Phil, it's Rich. So look, we think that is, in the long run and the mid-cycle, what we think that business can do. I think at this point, given the fluidity of the COVID situation, as Tom just referenced, it's probably a little premature to give 2021 guidance. But as Bruce mentioned, we're comfortable with what we're seeing here in the fourth quarter and feel confident about that.
Right. Okay. And then on refining, I just want to follow up on the Mid-Con performance. Obviously, the capture rate was very low there, and you're lapping the second quarter when you had the contango benefits. So it sounded like what you were saying is just that this is low crack, tight diffs, it goes a little capture, but was there anything unique in the quarter that you would point out? Or is this just kind of the run rate as -- when we're in this type of environment?
Yes. So when I look at the numbers in the Mid-Con, it really boils down to the crude differentials. Especially if you look quarter-over-quarter, our crude diff compressed significantly in the Mid-Con to the tune of about $3 a barrel, which really just bridges the difference between the second quarter capture and the third quarter capture.
There are no further questions. I will turn the floor back over to Craig for any closing remarks.
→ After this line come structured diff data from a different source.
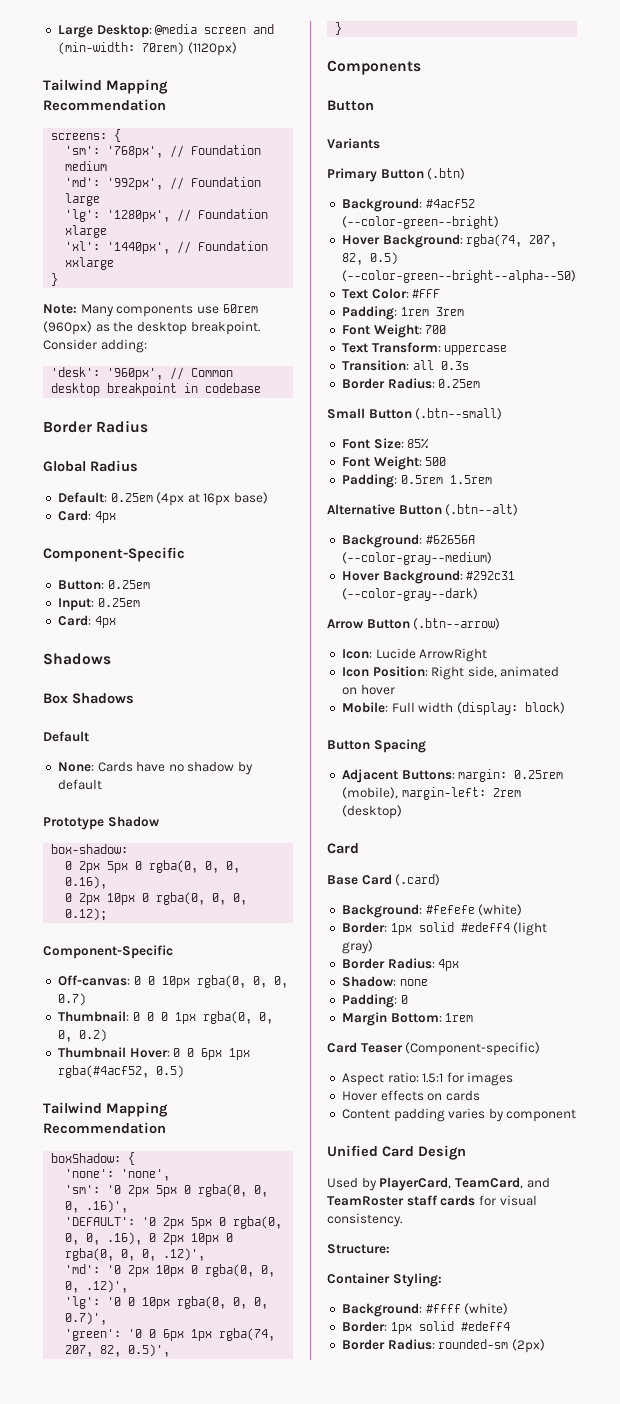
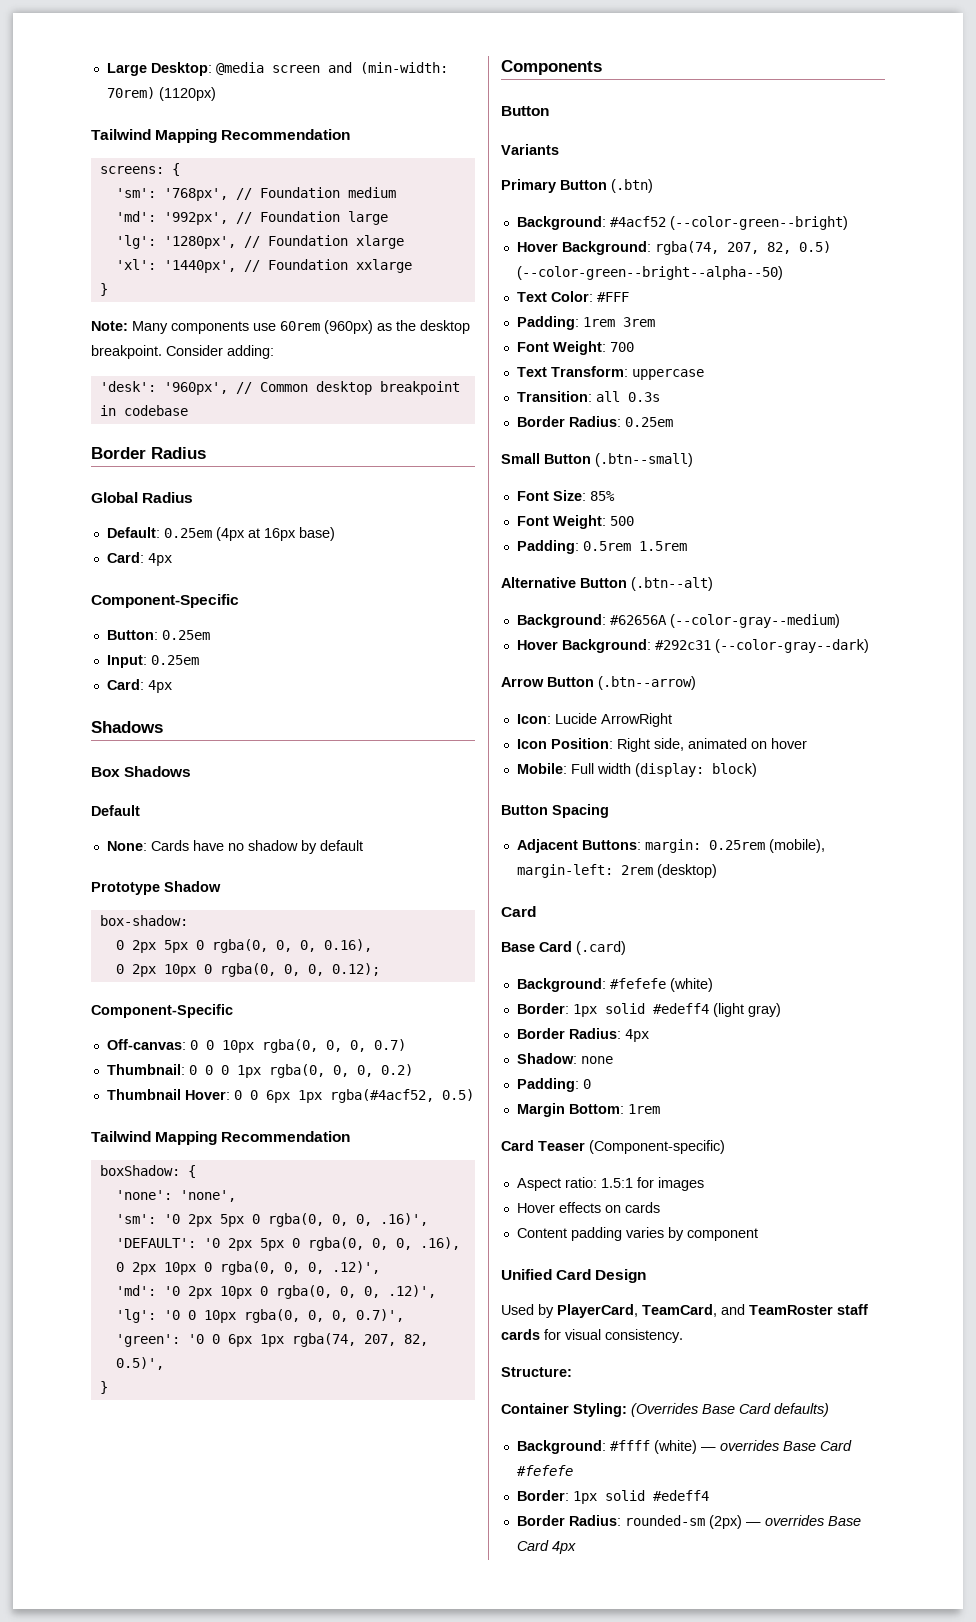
- Container Styling:
+ Container Styling: (Overrides Base Card defaults)
- Background: #ffff (white)
+ Background: #ffff (white) — overrides Base Card #fefefe
- Border Radius: rounded-sm (2px)
+ Border Radius: rounded-sm (2px) — overrides Base Card 4px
Great. Thanks, Rob. This is Mike Jennings. We appreciate your participating with us today and hearing through our third quarter. The economic environment that we are participating in right now is obviously testing the refining space. And with that said, HFC is really well equipped with an investment-grade balance sheet and approximately $2.9 billion of existing liquidity. We've been investing in our asset base to further strengthen 4 distinct business segments that we believe will provide great diversification through the cycle and through down cycles in refining as we currently see. We're really heartened by the performance in our lubricants and our midstream business through this third quarter. I think that validates the investment thesis that we have. And we see growth in both of those businesses naturally occurring as economic activity sort of recovers to more normal levels.
Finally, we sit in and serve premium niche markets for our products and still have great crude sourcing advantage and flexibility as kind of accentuated by Tom and what we're doing with our express space. We believe that will add value, helped us to improve our capture and ultimately, gross margins due to geographic location and to the logistics assets that we have access to. So strong on our business as we look forward and looking heavily toward investing in our renewables business is something that's exciting and is going to grow a lot of value for this company. So thanks again, and we look forward to talking to you next quarter.
Thank you. This does conclude today's teleconference. Please disconnect your lines at this time, and have a wonderful day.